Where the string "lrow" shows up in a line of the records, copy that line.

══════════

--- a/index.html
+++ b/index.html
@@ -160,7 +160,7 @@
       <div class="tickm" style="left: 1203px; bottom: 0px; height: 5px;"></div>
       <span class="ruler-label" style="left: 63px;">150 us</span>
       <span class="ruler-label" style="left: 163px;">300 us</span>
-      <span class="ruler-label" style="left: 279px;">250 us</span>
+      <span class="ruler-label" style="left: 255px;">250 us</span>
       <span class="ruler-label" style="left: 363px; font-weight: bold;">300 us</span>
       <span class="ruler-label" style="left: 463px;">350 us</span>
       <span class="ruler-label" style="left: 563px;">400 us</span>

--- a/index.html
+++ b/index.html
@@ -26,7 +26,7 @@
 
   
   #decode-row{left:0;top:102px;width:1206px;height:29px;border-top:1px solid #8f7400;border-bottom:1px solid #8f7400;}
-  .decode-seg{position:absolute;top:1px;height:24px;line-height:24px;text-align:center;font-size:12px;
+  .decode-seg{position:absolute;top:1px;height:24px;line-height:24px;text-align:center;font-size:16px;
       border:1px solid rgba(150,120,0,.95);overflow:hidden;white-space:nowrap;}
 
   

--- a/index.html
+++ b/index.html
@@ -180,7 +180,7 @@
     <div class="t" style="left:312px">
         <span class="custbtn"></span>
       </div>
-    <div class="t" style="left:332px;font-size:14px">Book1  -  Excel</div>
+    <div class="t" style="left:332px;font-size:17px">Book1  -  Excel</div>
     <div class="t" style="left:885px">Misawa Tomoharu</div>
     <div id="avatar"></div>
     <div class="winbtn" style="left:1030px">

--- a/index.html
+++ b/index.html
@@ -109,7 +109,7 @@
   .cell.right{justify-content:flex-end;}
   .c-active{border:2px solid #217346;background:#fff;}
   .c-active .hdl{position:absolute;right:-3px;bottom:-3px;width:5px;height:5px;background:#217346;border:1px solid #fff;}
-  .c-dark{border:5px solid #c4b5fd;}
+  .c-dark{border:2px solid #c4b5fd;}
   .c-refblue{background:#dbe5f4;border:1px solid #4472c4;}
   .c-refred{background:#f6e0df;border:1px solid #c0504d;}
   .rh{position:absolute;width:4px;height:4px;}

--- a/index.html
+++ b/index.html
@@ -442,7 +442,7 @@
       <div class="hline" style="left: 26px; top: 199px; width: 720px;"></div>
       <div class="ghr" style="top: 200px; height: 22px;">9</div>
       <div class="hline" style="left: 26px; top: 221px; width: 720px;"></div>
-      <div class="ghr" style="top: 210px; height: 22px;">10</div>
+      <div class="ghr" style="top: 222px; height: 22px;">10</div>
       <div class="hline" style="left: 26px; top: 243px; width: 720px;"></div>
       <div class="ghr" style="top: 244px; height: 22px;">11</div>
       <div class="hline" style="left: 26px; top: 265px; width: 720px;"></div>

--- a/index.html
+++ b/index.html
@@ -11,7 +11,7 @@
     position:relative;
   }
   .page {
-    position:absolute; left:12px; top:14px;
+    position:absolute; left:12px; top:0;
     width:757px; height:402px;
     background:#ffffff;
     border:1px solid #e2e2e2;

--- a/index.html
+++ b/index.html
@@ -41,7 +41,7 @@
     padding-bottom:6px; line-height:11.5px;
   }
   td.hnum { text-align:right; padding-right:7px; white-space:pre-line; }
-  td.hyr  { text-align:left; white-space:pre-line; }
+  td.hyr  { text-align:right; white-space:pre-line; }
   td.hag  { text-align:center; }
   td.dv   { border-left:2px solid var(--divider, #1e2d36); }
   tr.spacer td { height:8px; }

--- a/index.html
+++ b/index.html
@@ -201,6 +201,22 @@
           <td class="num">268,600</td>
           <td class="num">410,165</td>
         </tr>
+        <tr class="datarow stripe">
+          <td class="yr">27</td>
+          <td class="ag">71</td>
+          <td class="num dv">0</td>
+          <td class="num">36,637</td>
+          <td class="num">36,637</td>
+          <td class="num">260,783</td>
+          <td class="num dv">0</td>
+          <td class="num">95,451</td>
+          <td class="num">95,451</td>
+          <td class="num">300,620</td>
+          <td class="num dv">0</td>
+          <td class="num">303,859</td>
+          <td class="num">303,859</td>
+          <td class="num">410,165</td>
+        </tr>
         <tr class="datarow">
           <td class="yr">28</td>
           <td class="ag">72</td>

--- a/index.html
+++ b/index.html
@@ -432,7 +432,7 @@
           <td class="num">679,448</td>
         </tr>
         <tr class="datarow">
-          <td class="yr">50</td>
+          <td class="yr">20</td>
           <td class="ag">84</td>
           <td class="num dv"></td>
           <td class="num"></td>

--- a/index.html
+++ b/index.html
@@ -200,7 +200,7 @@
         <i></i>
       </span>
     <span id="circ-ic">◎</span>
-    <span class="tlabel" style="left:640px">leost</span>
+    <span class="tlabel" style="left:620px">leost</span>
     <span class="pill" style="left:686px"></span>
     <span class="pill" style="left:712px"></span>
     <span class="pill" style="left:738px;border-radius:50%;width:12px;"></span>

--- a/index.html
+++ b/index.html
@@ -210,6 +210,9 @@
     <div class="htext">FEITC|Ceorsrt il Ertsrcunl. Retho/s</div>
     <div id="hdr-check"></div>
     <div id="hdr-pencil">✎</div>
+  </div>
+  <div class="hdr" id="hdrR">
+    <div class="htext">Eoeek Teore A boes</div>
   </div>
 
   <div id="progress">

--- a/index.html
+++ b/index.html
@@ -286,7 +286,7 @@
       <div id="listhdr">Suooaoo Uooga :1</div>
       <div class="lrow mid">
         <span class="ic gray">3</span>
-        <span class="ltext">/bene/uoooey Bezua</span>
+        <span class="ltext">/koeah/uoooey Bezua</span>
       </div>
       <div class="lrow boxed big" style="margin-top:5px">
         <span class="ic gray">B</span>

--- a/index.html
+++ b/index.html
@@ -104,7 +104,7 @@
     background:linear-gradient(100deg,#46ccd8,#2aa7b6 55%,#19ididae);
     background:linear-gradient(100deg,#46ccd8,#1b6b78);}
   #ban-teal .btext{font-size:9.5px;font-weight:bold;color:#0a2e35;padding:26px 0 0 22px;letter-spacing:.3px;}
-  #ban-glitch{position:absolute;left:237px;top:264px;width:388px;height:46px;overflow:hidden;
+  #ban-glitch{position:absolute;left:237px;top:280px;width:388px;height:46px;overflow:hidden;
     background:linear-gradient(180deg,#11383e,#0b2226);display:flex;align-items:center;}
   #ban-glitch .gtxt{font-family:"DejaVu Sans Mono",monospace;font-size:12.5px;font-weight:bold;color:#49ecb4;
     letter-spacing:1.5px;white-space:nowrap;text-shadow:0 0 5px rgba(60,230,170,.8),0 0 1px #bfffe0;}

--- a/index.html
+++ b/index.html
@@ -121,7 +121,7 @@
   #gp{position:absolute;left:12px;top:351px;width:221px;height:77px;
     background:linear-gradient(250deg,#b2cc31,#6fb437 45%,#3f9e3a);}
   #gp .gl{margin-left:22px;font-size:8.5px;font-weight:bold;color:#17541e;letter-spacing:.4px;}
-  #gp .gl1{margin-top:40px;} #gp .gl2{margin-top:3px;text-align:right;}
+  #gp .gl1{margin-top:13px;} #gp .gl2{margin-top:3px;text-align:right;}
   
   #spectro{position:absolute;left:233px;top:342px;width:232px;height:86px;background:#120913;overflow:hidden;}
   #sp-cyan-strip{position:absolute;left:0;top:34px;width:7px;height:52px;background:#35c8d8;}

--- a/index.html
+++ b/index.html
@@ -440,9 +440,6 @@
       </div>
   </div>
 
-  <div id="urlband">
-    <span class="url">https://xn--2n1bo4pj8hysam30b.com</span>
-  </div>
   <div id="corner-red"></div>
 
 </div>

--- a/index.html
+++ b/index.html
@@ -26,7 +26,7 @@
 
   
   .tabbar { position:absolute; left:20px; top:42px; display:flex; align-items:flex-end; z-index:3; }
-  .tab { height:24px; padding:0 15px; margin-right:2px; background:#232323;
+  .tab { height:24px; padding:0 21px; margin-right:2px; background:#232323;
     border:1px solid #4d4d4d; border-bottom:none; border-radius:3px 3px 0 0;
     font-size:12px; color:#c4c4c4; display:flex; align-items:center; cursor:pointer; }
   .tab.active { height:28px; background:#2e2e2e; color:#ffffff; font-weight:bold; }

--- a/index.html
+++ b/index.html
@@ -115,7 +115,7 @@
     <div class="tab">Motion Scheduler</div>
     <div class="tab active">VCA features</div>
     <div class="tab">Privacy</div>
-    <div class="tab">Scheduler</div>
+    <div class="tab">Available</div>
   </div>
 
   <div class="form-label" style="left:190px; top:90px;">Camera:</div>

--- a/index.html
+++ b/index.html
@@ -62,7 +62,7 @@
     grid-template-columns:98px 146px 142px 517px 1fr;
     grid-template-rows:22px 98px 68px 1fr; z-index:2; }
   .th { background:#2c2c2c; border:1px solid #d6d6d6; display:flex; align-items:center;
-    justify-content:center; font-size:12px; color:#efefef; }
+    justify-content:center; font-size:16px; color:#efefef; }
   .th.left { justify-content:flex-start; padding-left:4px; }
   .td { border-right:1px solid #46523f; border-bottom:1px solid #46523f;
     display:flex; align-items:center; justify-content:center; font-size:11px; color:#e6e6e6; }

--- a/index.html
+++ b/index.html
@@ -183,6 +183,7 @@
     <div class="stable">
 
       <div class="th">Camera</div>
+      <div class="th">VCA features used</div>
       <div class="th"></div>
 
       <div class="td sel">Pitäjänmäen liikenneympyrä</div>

══════════

- [Final answer]
       <div class="lrow mid">
       <div class="lrow boxed big" style="margin-top:5px">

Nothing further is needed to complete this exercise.